-- YOUR ASSIGNMENT --
Wherever an image appears in the records, exclude it, and reproduce everything else exactly.

-- DATA FOR THIS TASK --
══════════
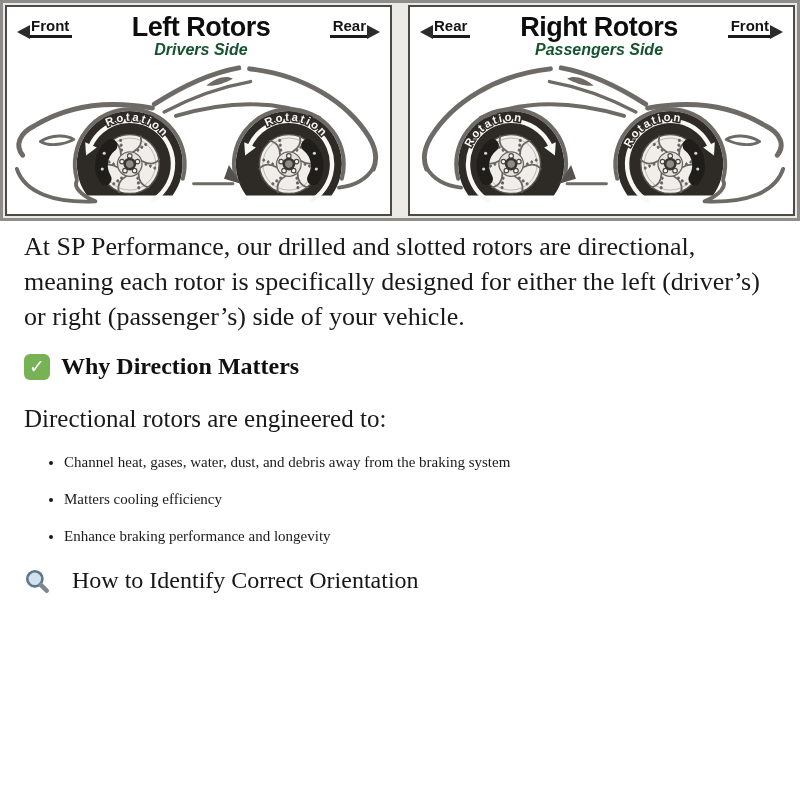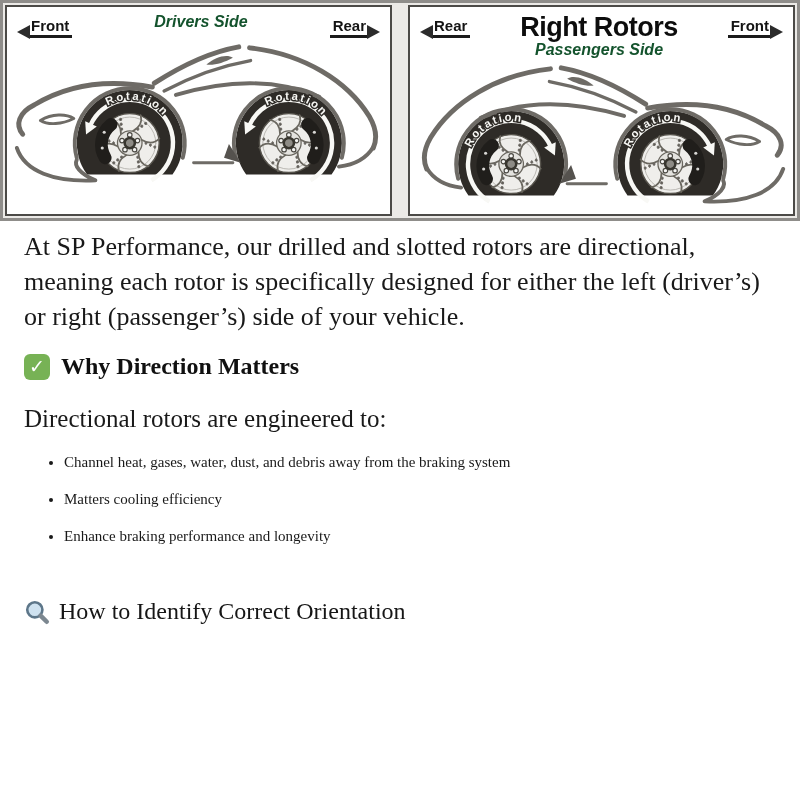--- a/index.html
+++ b/index.html
@@ -52,6 +52,7 @@
           <span class="dir-txt">Front</span>
         </span>
         <div class="titles">
+          <div class="fig-title">Left Rotors</div>
           <div class="fig-sub">Drivers Side</div>
         </div>
         <span class="dir">

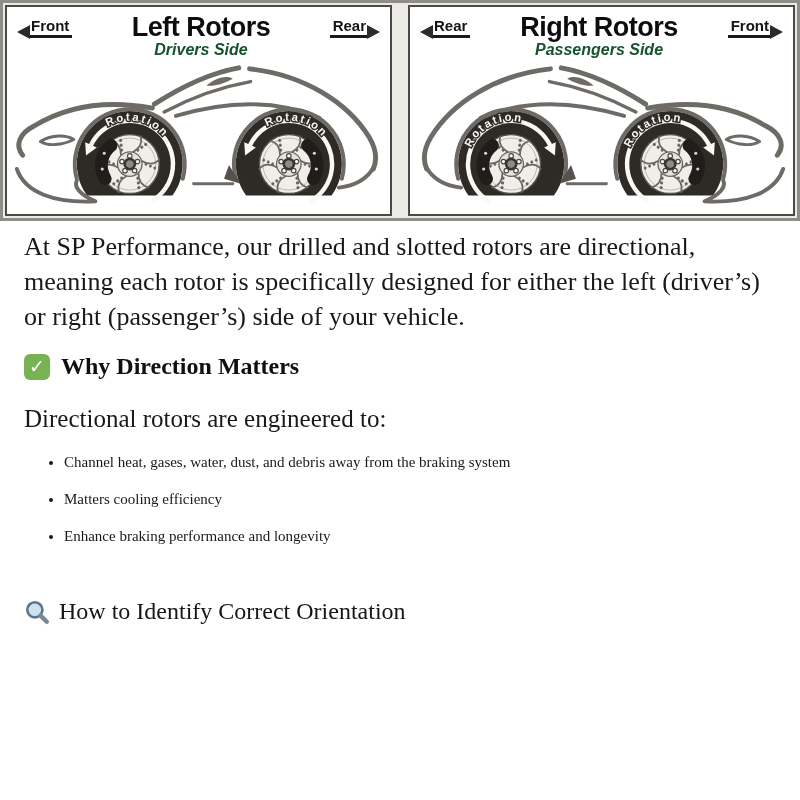--- a/index.html
+++ b/index.html
@@ -30,7 +30,7 @@
   .lead{font-size:25px;line-height:35px;margin:21px 0 0;}
   ul{margin:9px 0 0;padding-left:40px;max-width:752px;}
   li{font-size:15px;line-height:35px;margin:2px 0;}
-  .h-identify{display:flex;align-items:center;gap:9px;font-size:24px;font-weight:normal;color:#161616;margin:44px 0 0;}
+  .h-identify{display:flex;align-items:center;gap:22px;font-size:24px;font-weight:normal;color:#161616;margin:13px 0 0;}
   .mag{flex:none;}
   .list-identify{margin-top:13px;}
   .list-identify li{margin:3px 0;}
══════════
-- ANSWER TO THIS PROBLEM --
--- a/index.html
+++ b/index.html
@@ -52,6 +52,7 @@
           <span class="dir-txt">Front</span>
         </span>
         <div class="titles">
+          <div class="fig-title">Left Rotors</div>
           <div class="fig-sub">Drivers Side</div>
         </div>
         <span class="dir">

--- a/index.html
+++ b/index.html
@@ -30,7 +30,7 @@
   .lead{font-size:25px;line-height:35px;margin:21px 0 0;}
   ul{margin:9px 0 0;padding-left:40px;max-width:752px;}
   li{font-size:15px;line-height:35px;margin:2px 0;}
-  .h-identify{display:flex;align-items:center;gap:9px;font-size:24px;font-weight:normal;color:#161616;margin:44px 0 0;}
+  .h-identify{display:flex;align-items:center;gap:22px;font-size:24px;font-weight:normal;color:#161616;margin:13px 0 0;}
   .mag{flex:none;}
   .list-identify{margin-top:13px;}
   .list-identify li{margin:3px 0;}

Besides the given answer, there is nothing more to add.